無一居

写真レンズの復刻「むいちきょ」
紀元2012年1月創業

シュナイダーによる幻の クルタゴン
「古柳」R7 25mm f2.8

2014.10.10

設計は完成されたが製造されなかった幻の25mm

 ライツはベレクの時代から広角と大口径の設計に苦しんでいて、初期には大口径、後に広角レンズの設計でシュナイダー社の援助を受けていました。それらのレンズは、ライツ社の設計によるレンズに採用されていた名称ではなく、シュナイダー社の銘が使われていました。実際に販売に至ったものとして、クセノン Xenonとスーパー・アンギュロン Super Angulonがありました。戦後の初期にはスーパー・アンギュロン Super Angulon 21mm f4、後にf3.4を供給していました。f4の方はワルター・ウォルチェ Walter Woeltcheによる2つの設計が独特許 DE1497596に記載され、その一方が使われました。この特許にはもう一つ、25mm f2.8も載せられていました。66年に申請されたデータでした。



 これがスーパー・アンギュロン2つと併記されているということは、この25mmに関してもライツに提案されていた可能性は高いと思います。しかしスチールの場合、28mmの次は21mmで、その中間はあまり求められないかもしれません。映画の場合は、50mm以下は40mm,35mm,28mm,24mm,20mmぐらいなのでしょうか、こういう並びになって長い焦点距離のものも含めてセット販売されます。スチールは50mm,35mm,28mmとあったら、どれか1つ選べば良い感覚ですが、映画はカットを繋いでいく時に同じ焦点距離だけでは作品が作れませんからレンズの販売段階でセットになっています。そう考えると標準の50mmは必要として最低限35mm,24mmがあればカバーできるという考え方もできます。荷物を軽量化させたい時などにあり得ることです。シュナイダーでは25mm,21mmですが、25mmで明るくなるのであれば、その方がいいかもしれないという提案だった可能性があります。それに対してライカではより広角の方がインパクトがあるという判断だったものと思われます。28mmもあるところに25mmでは如何なものかという感じにもなりますので却下されたのではないかと推測されます。しかし現代ではどうでしょう。あまりに広角寄りというのはデジタルは弱いので少しは長い方が良いです。明る方が良いです。28mmとの比較というのも必要ありません。21mm f4が傑作とされていて同じ設計思想で計算された25mmは、もし出ていたらこれも広角を代表する名レンズだった可能性はあります。ただ21mm f4が当時あまりにも売れなかったので、そのままお蔵入りになったのでしょう。シュナイダーで25mmはキノぐらいしか出ていません。ですから、この25mmが世に出ていたらスーパー・アンギュロンだったのか、アンギュロンなのか、クルタゴンだったのかわかりません。逆望遠は伝統的にクルタゴンなので「幻のクルタゴン」と致しました。

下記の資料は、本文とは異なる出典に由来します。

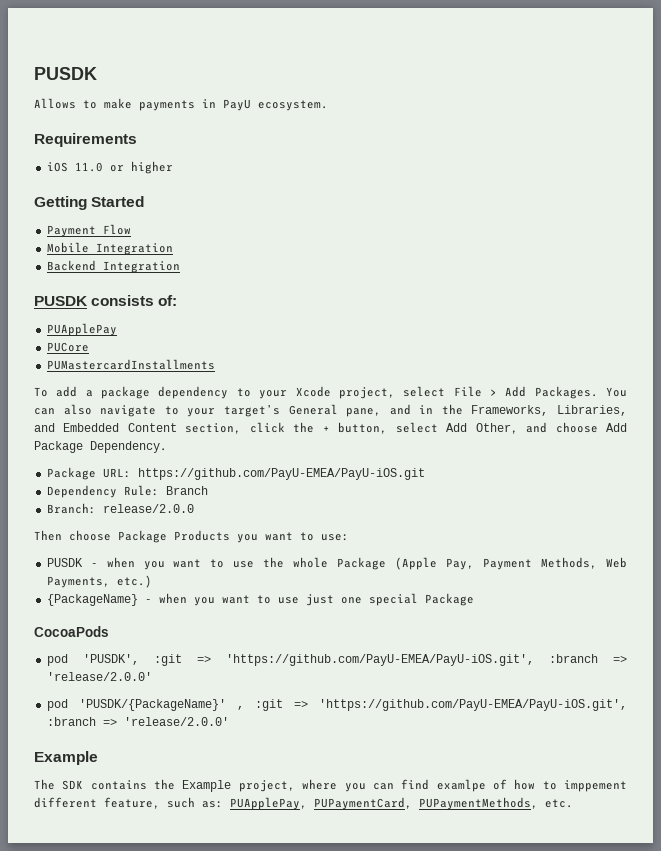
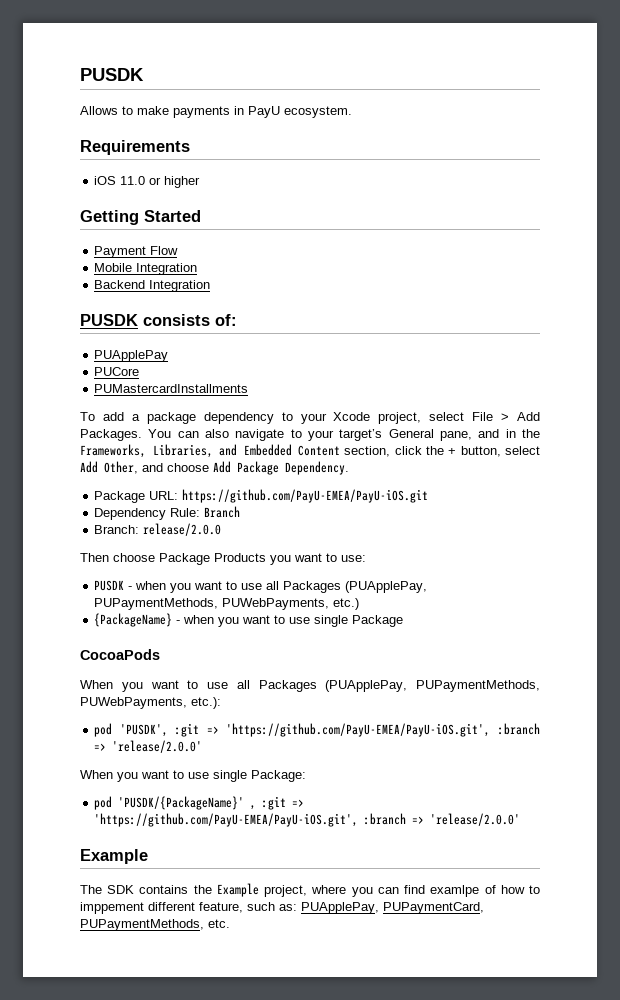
- PUSDK - when you want to use the whole Package (Apple Pay, Payment Methods, Web Payments, etc.)
+ PUSDK - when you want to use all Packages (PUApplePay, PUPaymentMethods, PUWebPayments, etc.)
- {PackageName} - when you want to use just one special Package
+ {PackageName} - when you want to use single Package
+ When you want to use all Packages (PUApplePay, PUPaymentMethods, PUWebPayments, etc.):
+ When you want to use single Package:

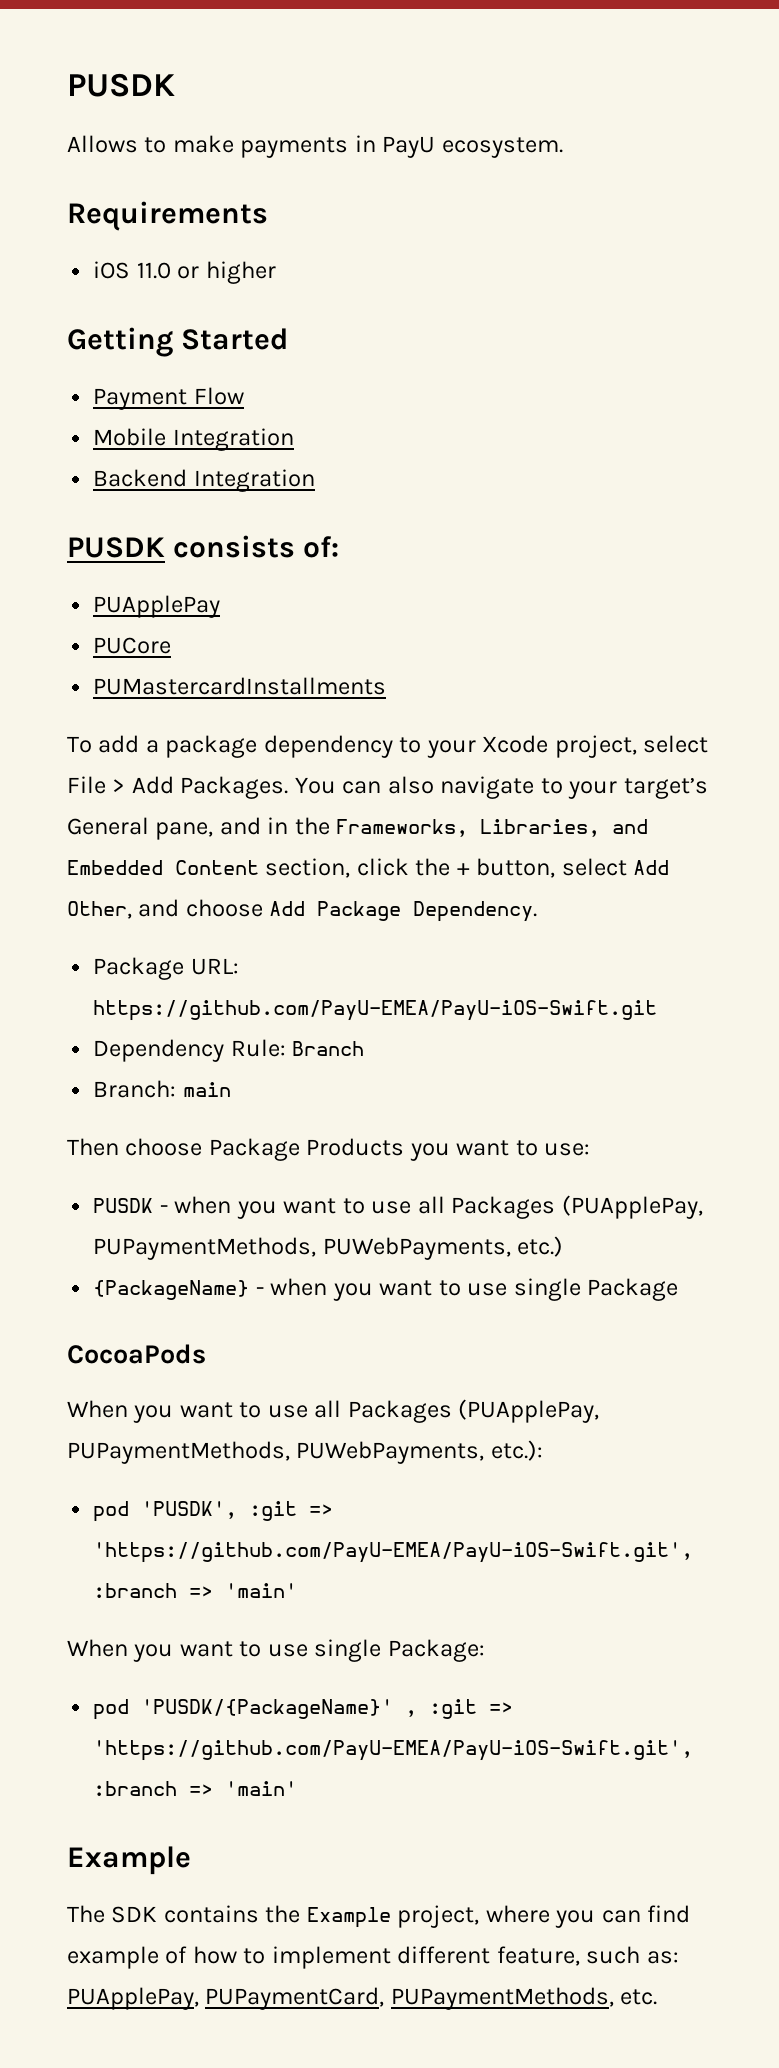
- Package URL: https://github.com/PayU-EMEA/PayU-iOS.git
+ Package URL: https://github.com/PayU-EMEA/PayU-iOS-Swift.git
- Branch: release/2.0.0
+ Branch: main
- pod 'PUSDK', :git => 'https://github.com/PayU-EMEA/PayU-iOS.git', :branch => 'release/2.0.0'
+ pod 'PUSDK', :git => 'https://github.com/PayU-EMEA/PayU-iOS-Swift.git', :branch => 'main'
- pod 'PUSDK/{PackageName}' , :git => 'https://github.com/PayU-EMEA/PayU-iOS.git', :branch => 'release/2.0.0'
+ pod 'PUSDK/{PackageName}' , :git => 'https://github.com/PayU-EMEA/PayU-iOS-Swift.git', :branch => 'main'
- The SDK contains the Example project, where you can find examlpe of how to imppement different feature, such as: PUApplePay, PUPaymentCard, PUPaymentMethods, etc.
+ The SDK contains the Example project, where you can find example of how to implement different feature, such as: PUApplePay, PUPaymentCard, PUPaymentMethods, etc.

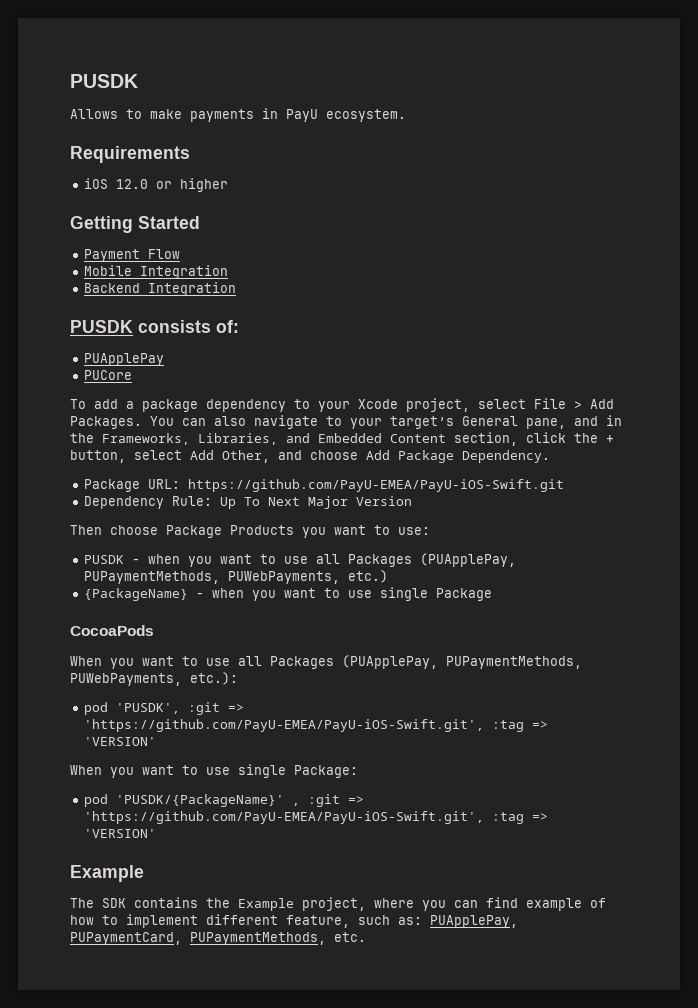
- iOS 11.0 or higher
+ iOS 12.0 or higher
- PUMastercardInstallments
- Dependency Rule: Branch
- Branch: main
+ Dependency Rule: Up To Next Major Version
- pod 'PUSDK', :git => 'https://github.com/PayU-EMEA/PayU-iOS-Swift.git', :branch => 'main'
+ pod 'PUSDK', :git => 'https://github.com/PayU-EMEA/PayU-iOS-Swift.git', :tag => 'VERSION'
- pod 'PUSDK/{PackageName}' , :git => 'https://github.com/PayU-EMEA/PayU-iOS-Swift.git', :branch => 'main'
+ pod 'PUSDK/{PackageName}' , :git => 'https://github.com/PayU-EMEA/PayU-iOS-Swift.git', :tag => 'VERSION'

 レトロフォーカス型の場合は、前群の大きな傘から後群の間に距離があります。その間は大きな空気間隔でした。薄い儚い写りでこれも良かったのですが、現代ではここをガラスで埋めるようになっています。その先駈けがこの設計だったものと思われます。分厚いガラスで空間を埋めています。もっちりとした描写になります。デジタルになってこの傾向が加速しているのか、ほとんどの設計でこうなってきています。かといって繊細さも失わない、その概念の最初期のものだと思います。

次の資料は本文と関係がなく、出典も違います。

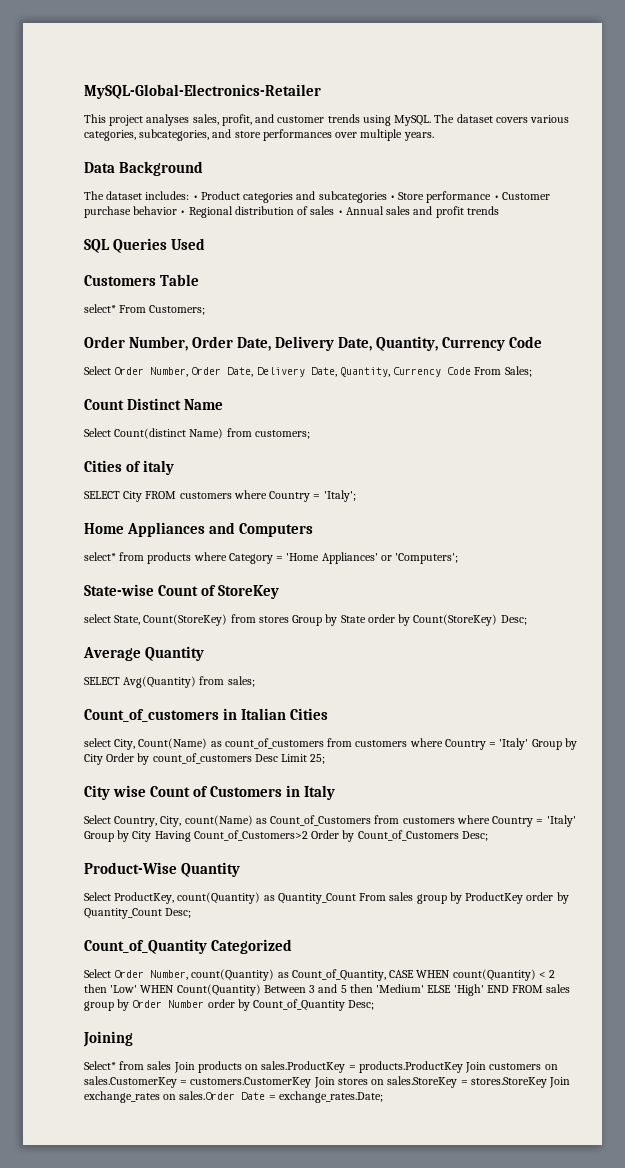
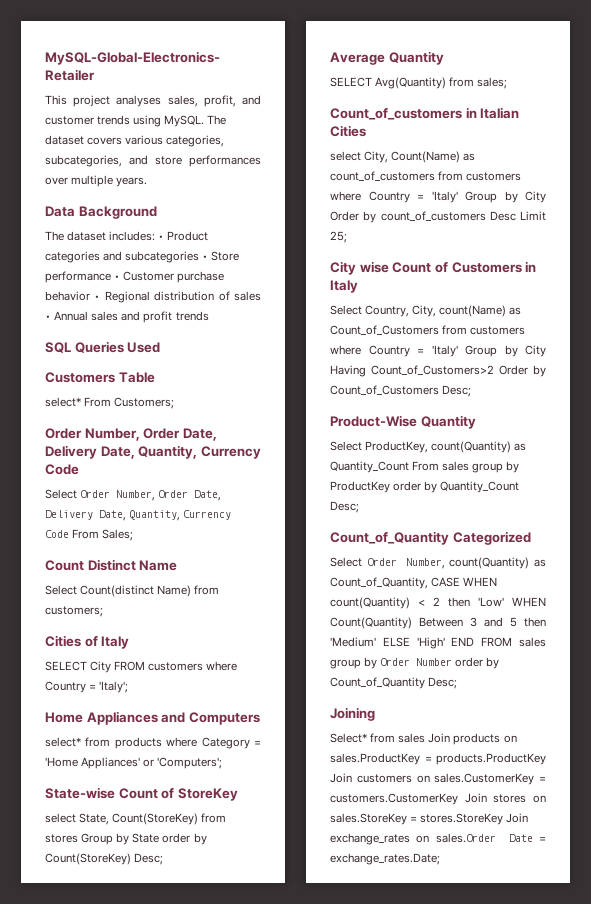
- Cities of italy
+ Cities of Italy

 スーパー・アンギュロン 21mm f4の方も確認します(独特許 DE1497596)。



 ライカフレックスSLに採用されていたのはこれのようです。次は採用されなかった方です。



 結局販売されたものは貼り合わせを増やしたということですが、これはどういうことなのでしょうか。収差配置はほとんど変わりありません。新種ガラスを使うより貼り合わせた方が良かったのでしょう。


 設計者のワルター・ウォルチェ Walter Woltcheは、過去にも同様の設計で特許を取っています。独特許 DE1447270は3つ所収されています。1つ目は35mm f2.8、2つ目は28mm f4、25mm f2.8です。










 64年のデータですが、ここに既に25mm f2.8が出ています。しかし66年の独特許 DE1497588では、同じ25mmでf4と暗くなっています。厳密には26mmぐらいなのですが25mmでもいけそうなので25mmで出してみました。28mmだと若干の余裕がありますので、実際にはその方が良いかもしれません。そうしますと28mm f4なので先のデータとスペックは変わりません。




 暗くなってはいますが非常にコンパクトになっています。しかも高屈折率のガラスを極力使わずに組んでいます。こちらの方が描写は美しいのでしょう。それと同じことはライカに提案された25mmについても言えます。収差配置は変わっていないので、違うのはガラスの選択なのでしょう。